I am the owliest of owls. All my life, I’ve been up till 2am and struggled to
get out of bed, snooze the alarm, last minute, dash through the shower, hurry
to work, no time to think, sit down guiltily at 9:01am. I hated that morning
rush but whatever, “that’s just who I am”.

Now, I’m 42, so maybe age makes this easier. But my girlfriend is an early
riser, and she sometimes gets up at 5am. FIVE A.M. What? Mental.

Except when you do it a bunch of days in a row, and you see the benefits. You
know who else is up at 5am? Nobody, because they’re not idiots. So it’s an
_amazing_ time of day. It’s calm, it’s peaceful. Nobody bothers you.

The best part by far is right about now. It’s 9:30am here in Australia and
I’ve been up for 3.5 hours already (only did 6am this morning). It feels like
midday, yet I have the whole day left. It’s amazing.

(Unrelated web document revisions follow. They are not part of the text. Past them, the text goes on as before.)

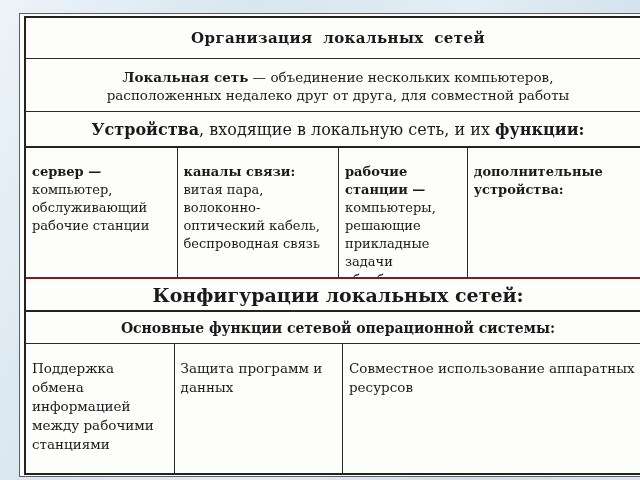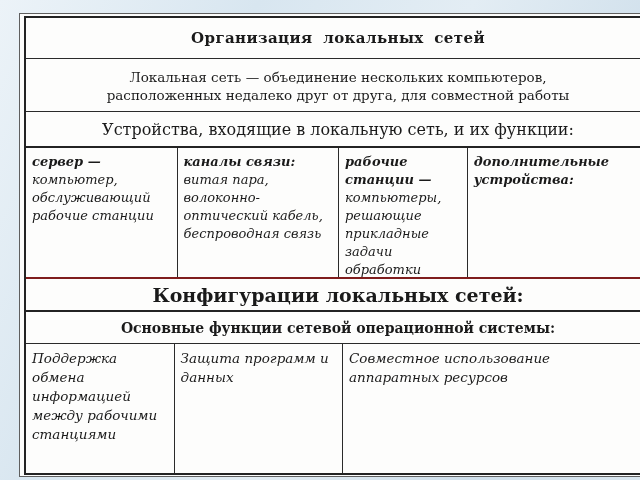--- a/index.html
+++ b/index.html
@@ -93,7 +93,7 @@
     overflow: hidden;
   }
   .conf-cell + .conf-cell { border-left: 1px solid #2a2a2a; }
-  .bold { font-weight: normal; }
+  .bold { font-weight: bold; }
 </style>
 </head>
 <body>

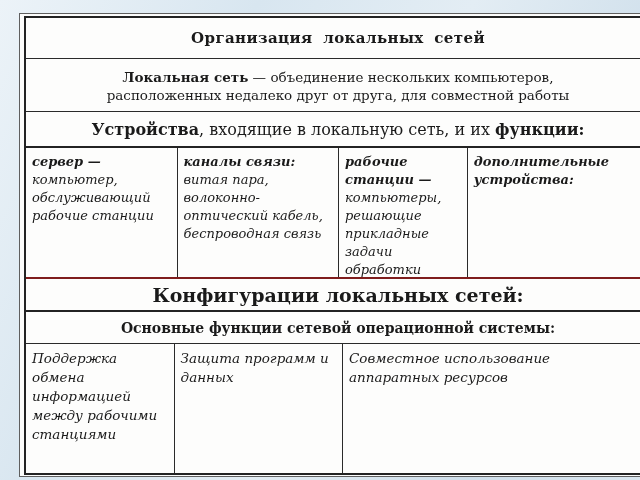--- a/index.html
+++ b/index.html
@@ -80,9 +80,8 @@
     font-size: 13.5px; line-height: 19px;
   }
   .cell {
-    padding: 5px 8px 0 6px;
+    padding: 15px 8px 0 6px;
     overflow: hidden;
-    font-style: italic;
   }
   .cell + .cell { border-left: 1px solid #2a2a2a; }
   .term { font-weight: bold; display: block; }

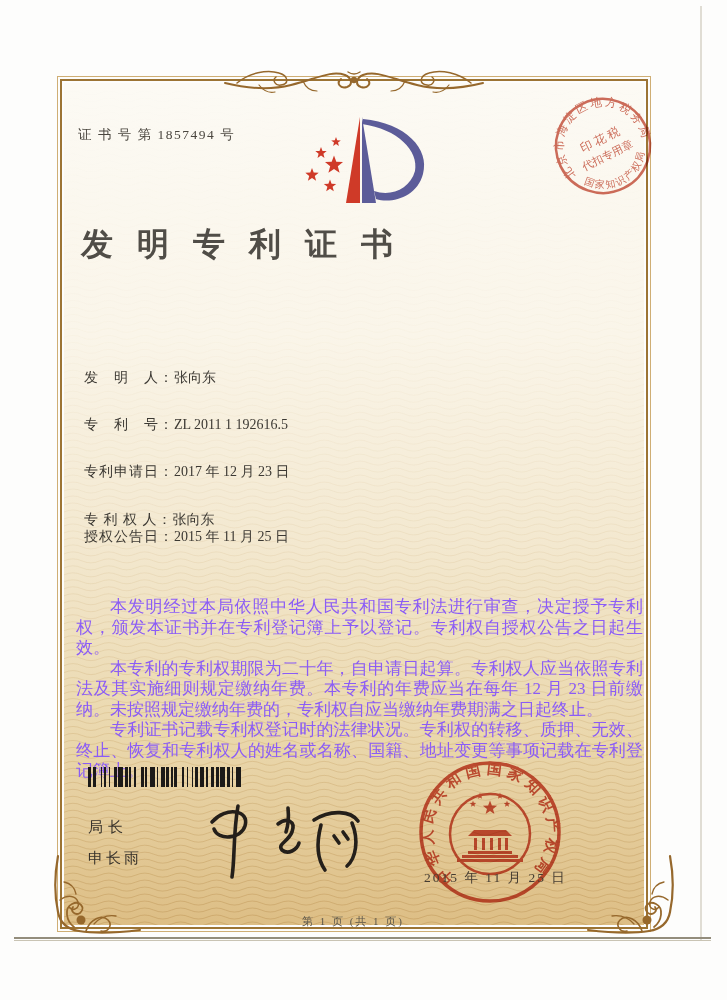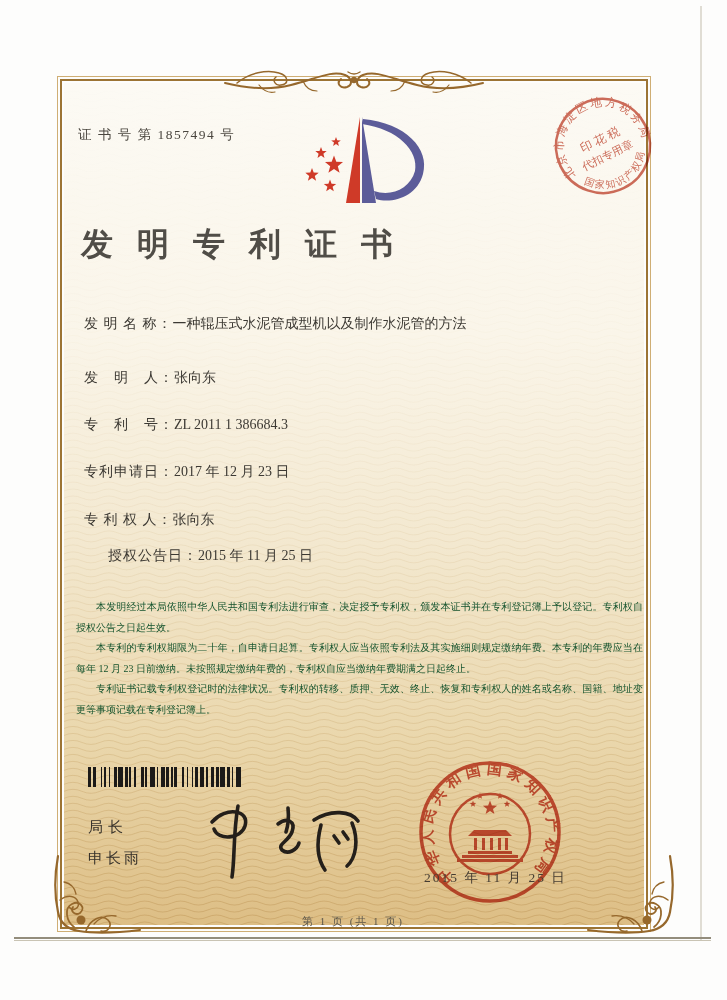--- a/index.html
+++ b/index.html
@@ -244,9 +244,6 @@
 
   <div class="title">发明专利证书</div>
 
-  <div class="field" style="top:315px;">
-    <span class="lab">发 明 名 称：</span><span>一种辊压式水泥管成型机以及制作水泥管的方法</span>
-  </div>
   <div class="field" style="top:369px;">
     <span class="lab">发　明　人：</span><span>张向东</span>
   </div>

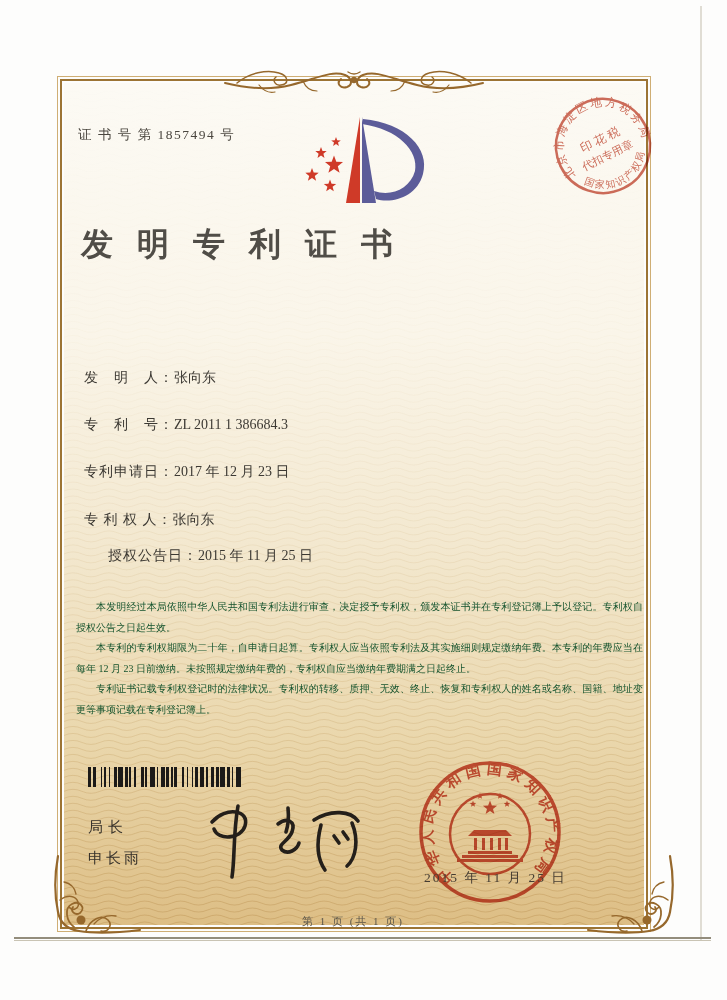--- a/index.html
+++ b/index.html
@@ -248,7 +248,7 @@
     <span class="lab">发　明　人：</span><span>张向东</span>
   </div>
   <div class="field" style="top:416px;">
-    <span class="lab">专　利　号：</span><span>ZL 2011 1 386684.3</span>
+    <span class="lab">专　利　号：</span><span>ZL 2011 1 192616.5</span>
   </div>
   <div class="field" style="top:463px;">
     <span class="lab">专利申请日：</span><span>2017 年 12 月 23 日</span>

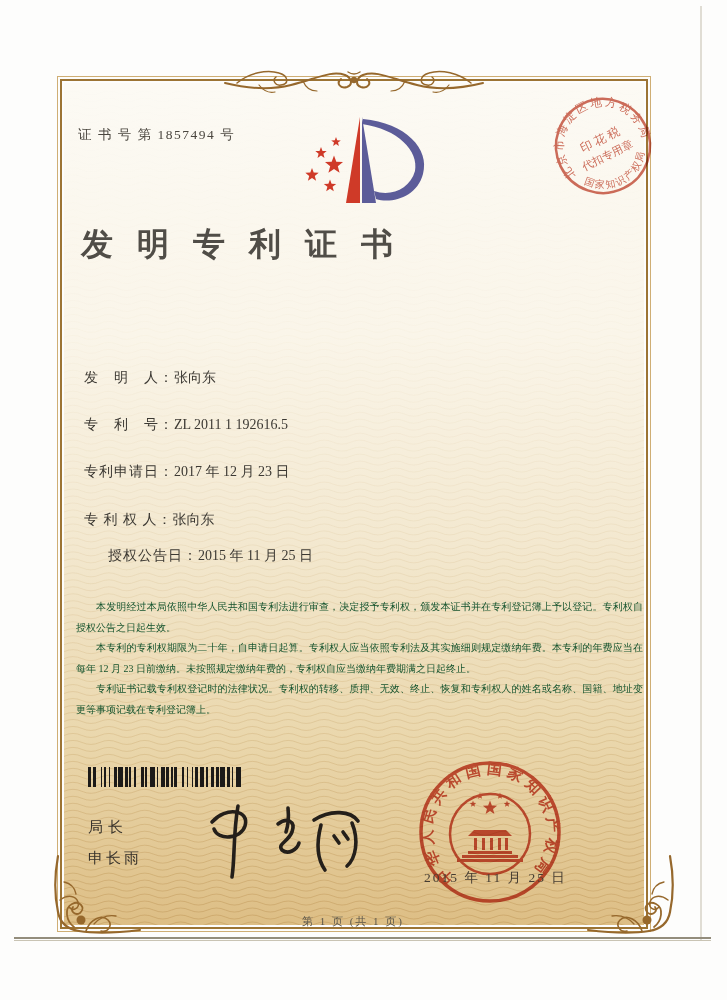--- a/index.html
+++ b/index.html
@@ -256,7 +256,7 @@
   <div class="field" style="top:511px;text-align:right;">
     <span class="lab">专 利 权 人：</span><span>张向东</span>
   </div>
-  <div class="field" style="top:547px;margin-left:24px;">
+  <div class="field" style="top:528px;">
     <span class="lab">授权公告日：</span><span>2015 年 11 月 25 日</span>
   </div>
 

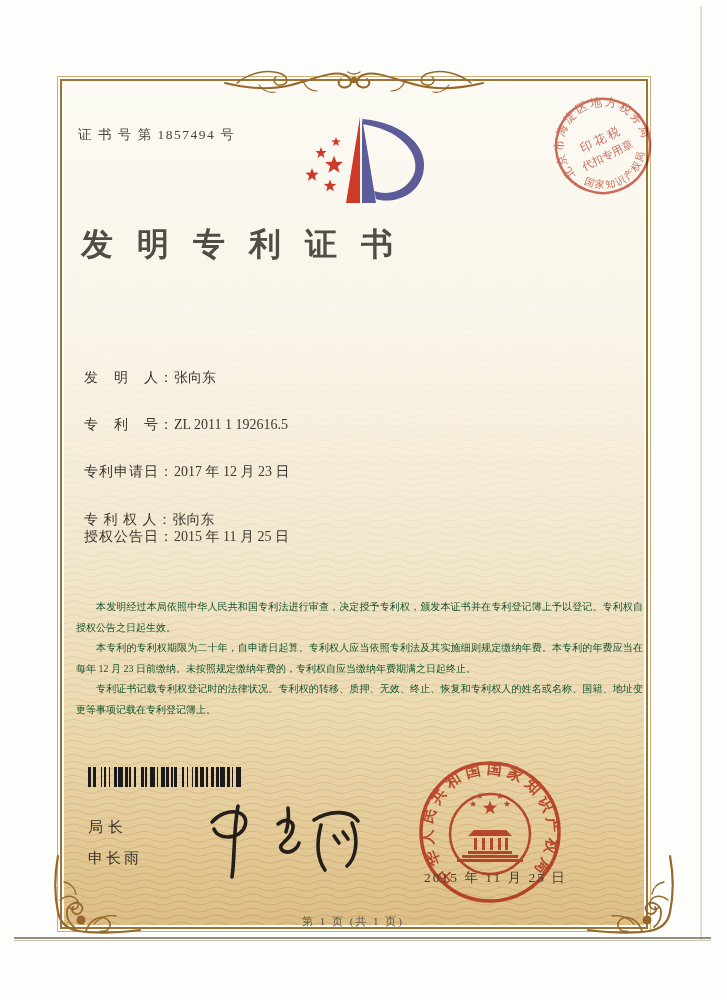--- a/index.html
+++ b/index.html
@@ -22,7 +22,7 @@
          font-weight:bold;letter-spacing:24px;text-indent:24px;color:#504d47;}
   .field{position:absolute;left:84px;font-size:14px;color:#3c3933;white-space:nowrap;}
   .field .lab{letter-spacing:1px;}
-  .paras{position:absolute;left:76px;top:597px;width:567px;font-size:10px;line-height:20.5px;color:#14532d;}
+  .paras{position:absolute;left:76px;top:597px;width:567px;font-size:17px;line-height:20.5px;color:#8b5cf6;}
   .paras p{margin:0;text-indent:2em;text-align:justify;}
   #barcode{position:absolute;left:88px;top:767px;height:20px;font-size:0;white-space:nowrap;}
   .director-role{position:absolute;left:88px;top:818px;font-size:15px;letter-spacing:5px;color:#37322b;}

The trade-off? You have to go to bed early, of course. But when you do this
regularly, your body just sorts that out for you. You _will_ be tired at 9pm.
Just you try not to be, buddy. No amount of telling yourself that you’re an
owl will change that. And, help yourself. Put the screen away, read a book,
you know all of this.

Also, help yourself in the morning. My advice: don’t be a hero. Don’t try and
get up and run a marathon. Just get up and put the kettle on. Slouch
downstairs. Rub your eyes. It’s okay to be sleepy, it’s 5am and probably dark
[0]. Have a cup of tea and a slice of toast. Read HN or Twitter or the paper
or a book or whatever. DON’T BE A HERO.

Now, it’s 5:45am, maybe 6am. Seriously, don’t rush. But now it’s 6am and you
are thoroughly awake and you are ready to go.

Enjoy the day. Just try not to be too smug about it, us morning people can be
a bit like that. :-)

[0]: Added bonus. You get to see sunrise!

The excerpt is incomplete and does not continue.